The IL-6 axis in vascular inflammation: effects of IL-6 receptor blockade on vascular lesions from patients with giant-cell arteritis.

Abstract

Objectives: Blocking interleukin (IL)-6-receptor with tocilizumab has been a major advance in the treatment of giant-cell arteritis (GCA), supporting a crucial role of IL-6 receptor signalling. However, nearly half of the patients are not able to maintain glucocorticoid- free remission with tocilizumab. The impact of tocilizumab on vascular lesions of GCA is largely unknown since conflicting results have been obtained by imaging. The expression and functional role of IL-6-receptor in GCA immunopathology has not been previously investigated. This study aimed to investigate expression of IL-6 receptor in GCA and control arteries and to assess the impact of tocilizumab on ex vivo-cultured temporal arteries and aortic tissue from patients with GCA.

Methods: This study used a hypothesis-driven, candidate molecule transcriptomic approach using ex vivo temporal artery and aortic tissue culture, quantitative real-time polymerase chain reaction, immunofluorescence, Western Blot, immunoassay, adhesion, and chemotaxis assays.
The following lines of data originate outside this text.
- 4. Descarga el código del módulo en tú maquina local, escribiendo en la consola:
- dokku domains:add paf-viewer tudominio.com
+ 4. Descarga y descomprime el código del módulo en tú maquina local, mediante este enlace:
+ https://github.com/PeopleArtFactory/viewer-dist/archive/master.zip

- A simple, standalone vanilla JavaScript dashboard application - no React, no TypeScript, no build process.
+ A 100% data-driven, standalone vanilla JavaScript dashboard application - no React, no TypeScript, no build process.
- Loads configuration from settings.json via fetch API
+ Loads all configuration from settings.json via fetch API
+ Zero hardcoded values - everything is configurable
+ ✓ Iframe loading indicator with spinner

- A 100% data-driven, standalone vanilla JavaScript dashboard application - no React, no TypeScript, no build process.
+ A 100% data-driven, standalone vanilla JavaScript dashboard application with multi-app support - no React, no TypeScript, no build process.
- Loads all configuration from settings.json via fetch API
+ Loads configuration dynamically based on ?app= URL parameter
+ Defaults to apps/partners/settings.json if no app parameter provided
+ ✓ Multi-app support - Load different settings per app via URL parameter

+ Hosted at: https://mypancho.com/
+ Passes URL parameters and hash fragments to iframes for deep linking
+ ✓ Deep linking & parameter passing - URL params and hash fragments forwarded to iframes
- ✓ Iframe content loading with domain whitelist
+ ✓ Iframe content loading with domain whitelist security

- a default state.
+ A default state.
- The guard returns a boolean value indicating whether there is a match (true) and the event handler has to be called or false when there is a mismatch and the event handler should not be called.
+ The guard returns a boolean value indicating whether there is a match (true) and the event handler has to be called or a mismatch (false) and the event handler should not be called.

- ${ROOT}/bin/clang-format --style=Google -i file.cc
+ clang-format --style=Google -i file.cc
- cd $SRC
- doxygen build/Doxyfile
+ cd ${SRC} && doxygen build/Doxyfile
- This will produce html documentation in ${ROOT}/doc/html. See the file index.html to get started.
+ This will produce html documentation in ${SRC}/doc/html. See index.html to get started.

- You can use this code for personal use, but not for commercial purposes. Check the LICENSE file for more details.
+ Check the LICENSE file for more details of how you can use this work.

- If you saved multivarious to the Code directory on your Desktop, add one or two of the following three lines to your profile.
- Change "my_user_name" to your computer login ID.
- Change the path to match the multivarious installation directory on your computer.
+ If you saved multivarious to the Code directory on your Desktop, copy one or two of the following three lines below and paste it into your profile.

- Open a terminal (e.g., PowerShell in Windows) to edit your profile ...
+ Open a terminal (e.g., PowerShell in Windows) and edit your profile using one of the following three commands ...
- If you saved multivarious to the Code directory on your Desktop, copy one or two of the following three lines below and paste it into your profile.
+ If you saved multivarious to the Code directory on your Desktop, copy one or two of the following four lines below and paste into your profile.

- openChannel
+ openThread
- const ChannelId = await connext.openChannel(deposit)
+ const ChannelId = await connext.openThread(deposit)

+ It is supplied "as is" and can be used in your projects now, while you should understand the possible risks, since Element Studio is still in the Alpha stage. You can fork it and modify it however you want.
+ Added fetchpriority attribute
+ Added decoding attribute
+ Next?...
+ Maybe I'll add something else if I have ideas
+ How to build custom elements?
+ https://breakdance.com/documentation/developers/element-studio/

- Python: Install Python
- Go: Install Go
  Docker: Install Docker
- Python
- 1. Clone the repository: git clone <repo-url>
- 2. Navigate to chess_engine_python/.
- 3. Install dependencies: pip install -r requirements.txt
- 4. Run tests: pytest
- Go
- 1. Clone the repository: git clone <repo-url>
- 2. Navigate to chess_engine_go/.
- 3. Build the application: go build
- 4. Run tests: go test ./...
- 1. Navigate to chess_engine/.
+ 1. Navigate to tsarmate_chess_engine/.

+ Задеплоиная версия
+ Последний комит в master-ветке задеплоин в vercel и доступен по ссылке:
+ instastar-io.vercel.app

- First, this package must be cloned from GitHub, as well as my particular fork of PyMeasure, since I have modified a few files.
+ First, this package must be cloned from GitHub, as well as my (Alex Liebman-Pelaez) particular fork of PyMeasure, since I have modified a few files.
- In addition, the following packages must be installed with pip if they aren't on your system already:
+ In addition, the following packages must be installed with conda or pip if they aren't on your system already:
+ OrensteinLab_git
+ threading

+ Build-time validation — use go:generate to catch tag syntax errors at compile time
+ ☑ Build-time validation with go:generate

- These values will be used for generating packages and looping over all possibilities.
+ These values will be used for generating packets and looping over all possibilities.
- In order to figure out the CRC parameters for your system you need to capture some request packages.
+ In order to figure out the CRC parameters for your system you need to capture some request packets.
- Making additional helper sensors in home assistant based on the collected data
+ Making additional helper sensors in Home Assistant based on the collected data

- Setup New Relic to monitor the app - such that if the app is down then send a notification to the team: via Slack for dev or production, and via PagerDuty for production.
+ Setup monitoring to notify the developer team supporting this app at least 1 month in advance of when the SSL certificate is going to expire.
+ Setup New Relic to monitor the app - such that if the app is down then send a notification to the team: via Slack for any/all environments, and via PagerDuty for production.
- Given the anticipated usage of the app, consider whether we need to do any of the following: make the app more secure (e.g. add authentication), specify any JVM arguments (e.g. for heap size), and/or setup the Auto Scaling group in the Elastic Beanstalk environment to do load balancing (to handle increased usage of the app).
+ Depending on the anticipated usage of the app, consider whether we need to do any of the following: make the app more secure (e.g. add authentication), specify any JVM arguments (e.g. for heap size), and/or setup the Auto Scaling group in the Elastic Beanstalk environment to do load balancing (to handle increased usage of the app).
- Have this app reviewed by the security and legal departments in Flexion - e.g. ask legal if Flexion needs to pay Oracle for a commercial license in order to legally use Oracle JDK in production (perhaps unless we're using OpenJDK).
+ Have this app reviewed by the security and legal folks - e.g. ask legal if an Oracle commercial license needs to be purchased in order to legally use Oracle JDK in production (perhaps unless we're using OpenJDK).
Results: IL-6 receptor protein expressed intensively in GCA compared with that in control arteries. Tocilizumab decreased expression/phosphorylation of STAT3 and reduced expression of STAT3-dependent molecules including suppressor of cytokine signalling 3, CCL-2, and ICAM-1 in cultured GCA-involved arteries and patients' peripheral blood mononuclear cells (PBMCs). A similar trend was observed in aortic tissue. Consistently, tocilizumab reduced PBMC adhesiveness to vascular smooth muscle cells and human umbilical vein endothelial cells and chemotaxis towards supernatants of tocilizumab-treated GCA arteries. In some specimens, tocilizumab increased STAT1 phosphorylation and expression of STAT1-dependent chemokines including CXCL9 and CXCL10.

Conclusions: Tocilizumab has a significant impact on vascular lesions by reducing, but not abrogating, key molecules involved in PBMC recruitment. About half of the patients may activate alternative inflammatory pathways in their lesions as a potential escape mechanism to tocilizumab that deserves further investigation.